#### [Entries shown]
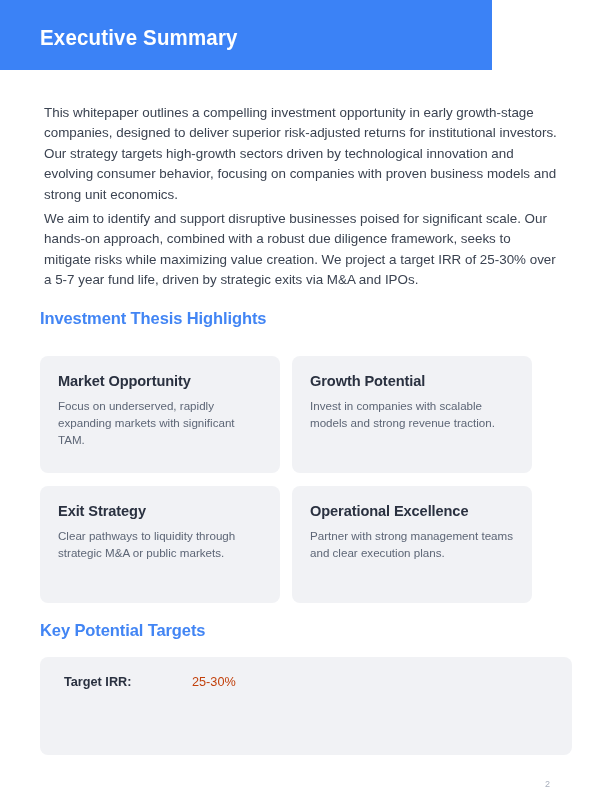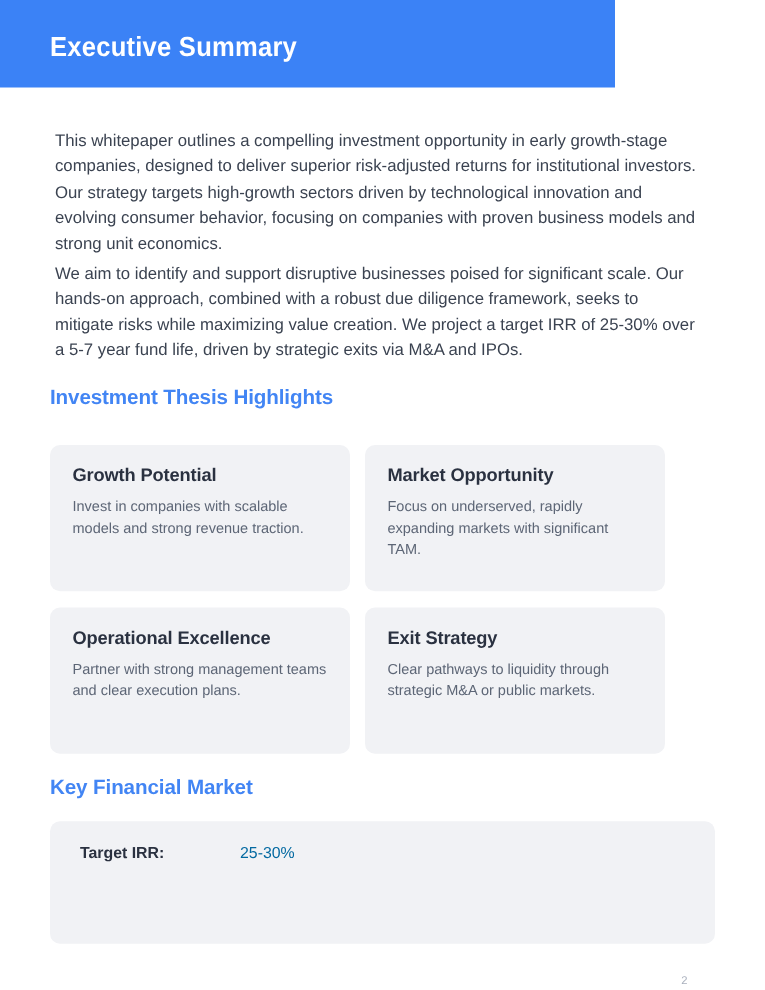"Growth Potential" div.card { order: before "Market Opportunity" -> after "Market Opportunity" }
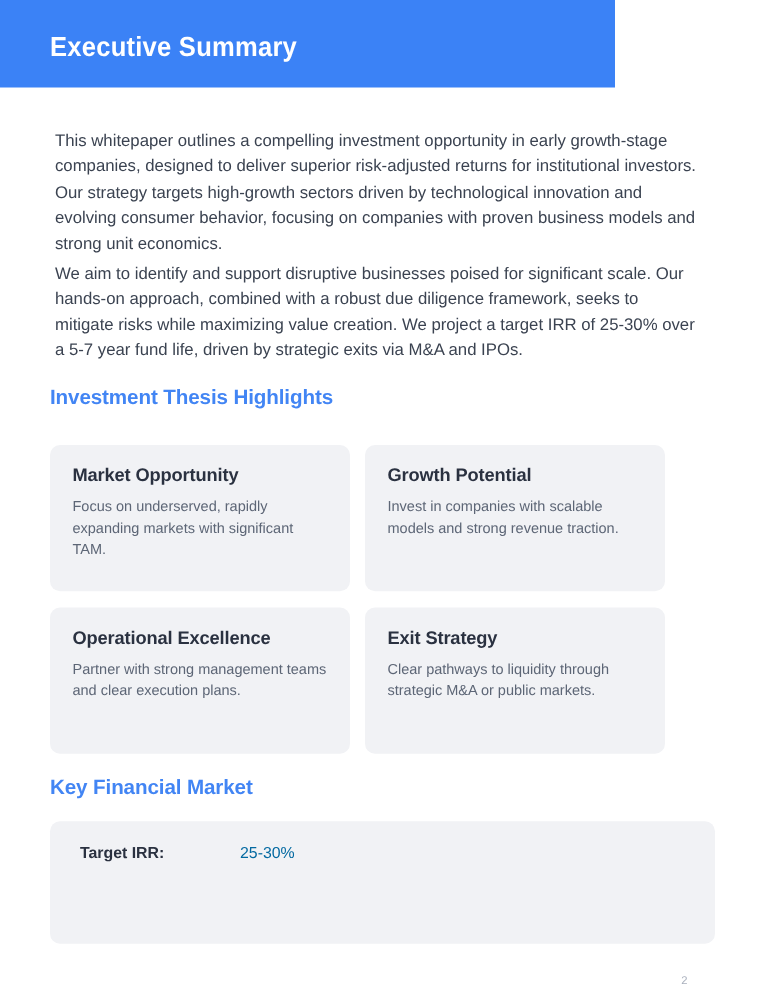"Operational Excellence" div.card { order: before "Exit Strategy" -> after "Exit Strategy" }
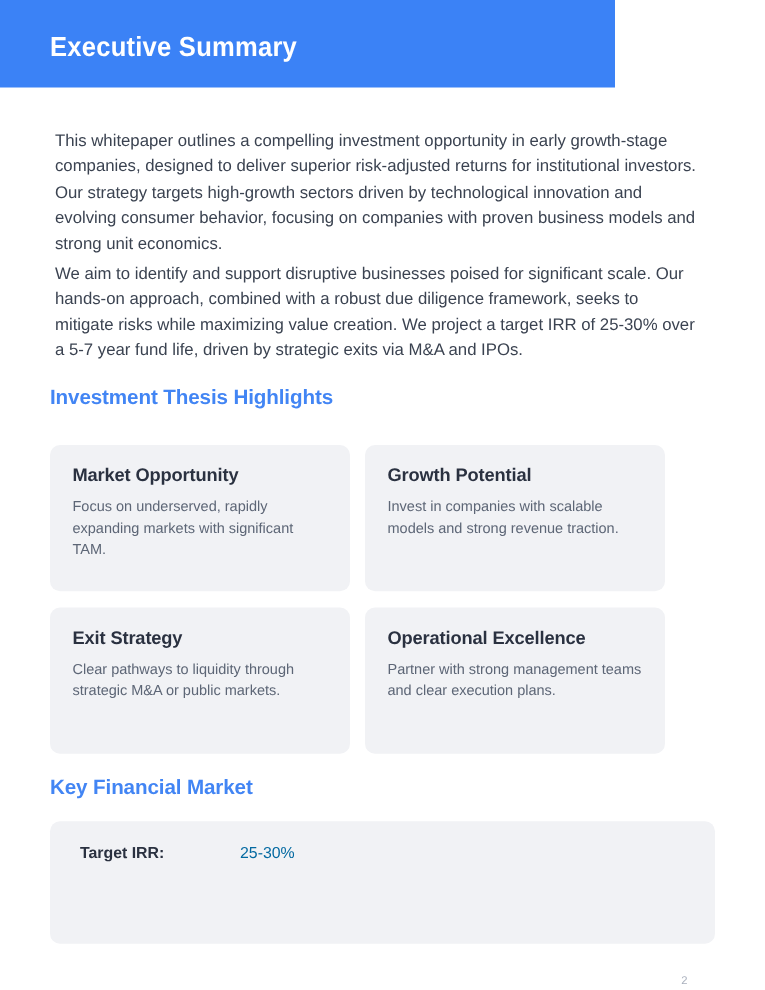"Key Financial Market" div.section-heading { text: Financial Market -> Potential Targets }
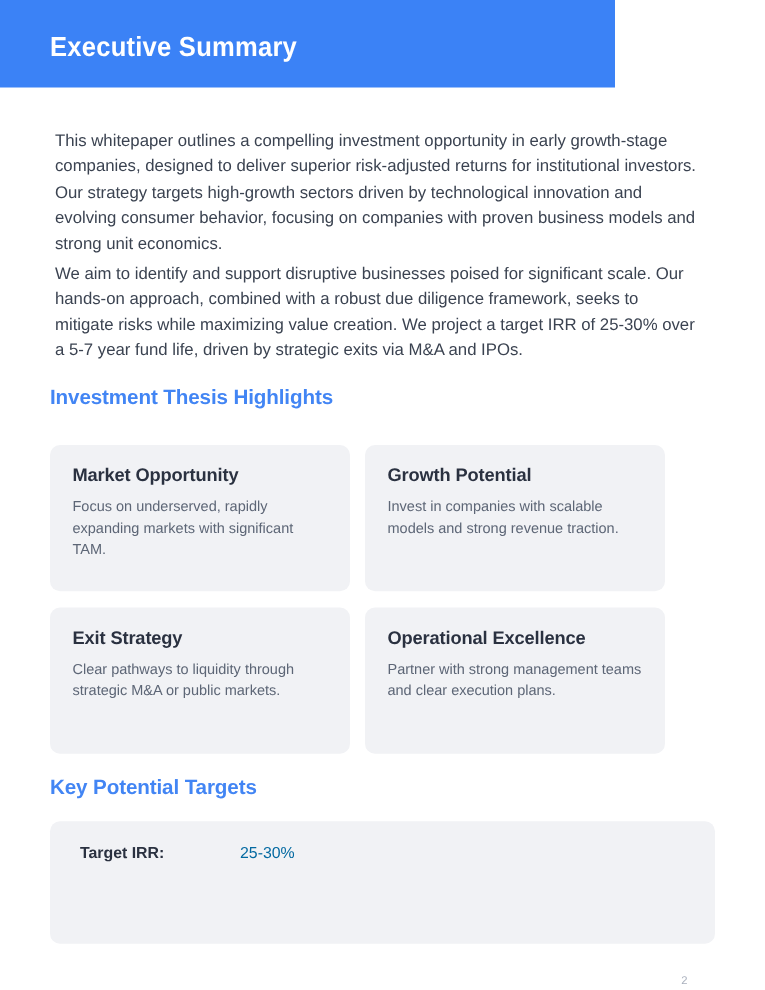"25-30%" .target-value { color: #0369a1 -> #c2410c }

...

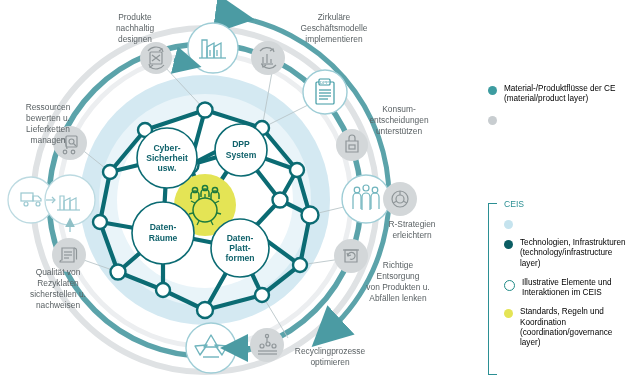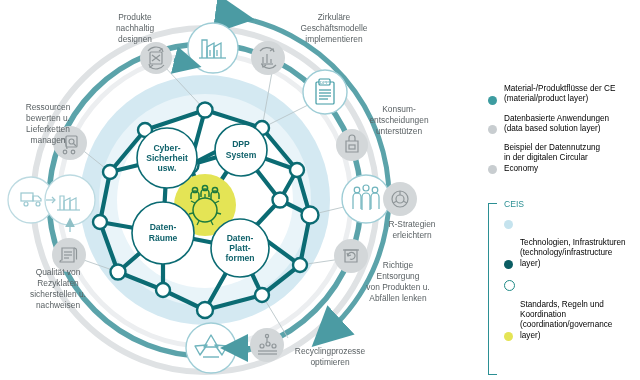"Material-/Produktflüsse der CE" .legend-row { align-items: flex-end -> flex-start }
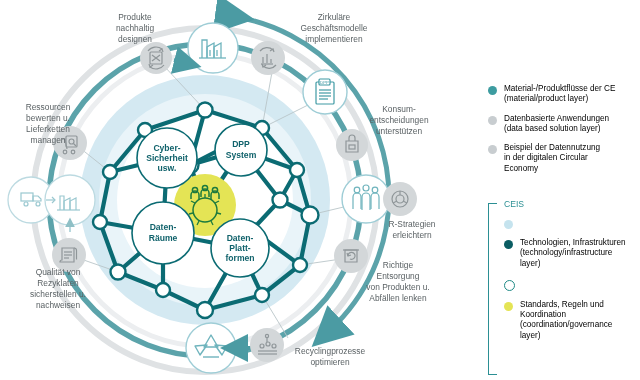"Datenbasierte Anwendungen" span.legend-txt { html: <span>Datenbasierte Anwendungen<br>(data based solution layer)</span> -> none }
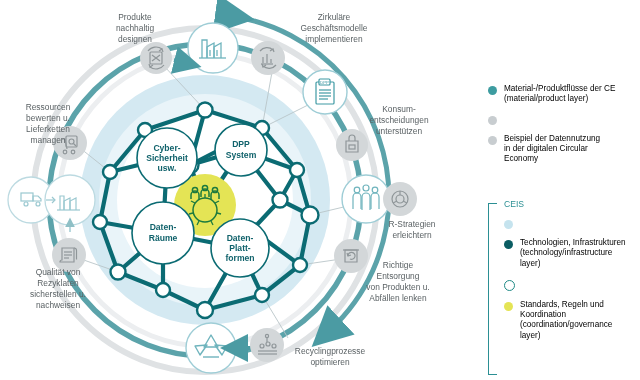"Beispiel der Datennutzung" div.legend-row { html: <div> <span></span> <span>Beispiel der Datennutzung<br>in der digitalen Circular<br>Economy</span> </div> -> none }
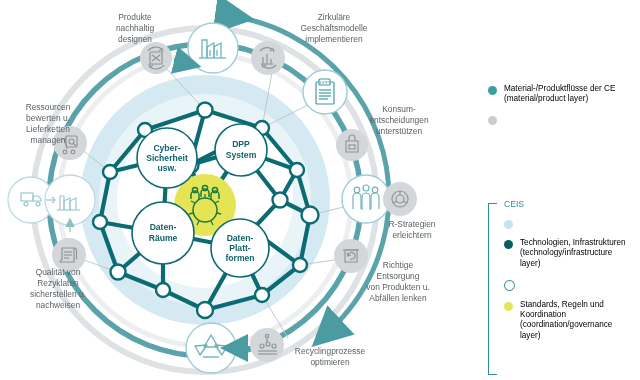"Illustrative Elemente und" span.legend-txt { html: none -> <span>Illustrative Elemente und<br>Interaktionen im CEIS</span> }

#### [Task brief]
What you write out is the stretch of entries from the line containing "html: <div> <span></span>" to the line containing "html: none ->", word for word, with both end lines and no pictures.

#### [Task answer]
"Beispiel der Datennutzung" div.legend-row { html: <div> <span></span> <span>Beispiel der Datennutzung<br>in der digitalen Circular<br>Economy</span> </div> -> none }
"Illustrative Elemente und" span.legend-txt { html: none -> <span>Illustrative Elemente und<br>Interaktionen im CEIS</span> }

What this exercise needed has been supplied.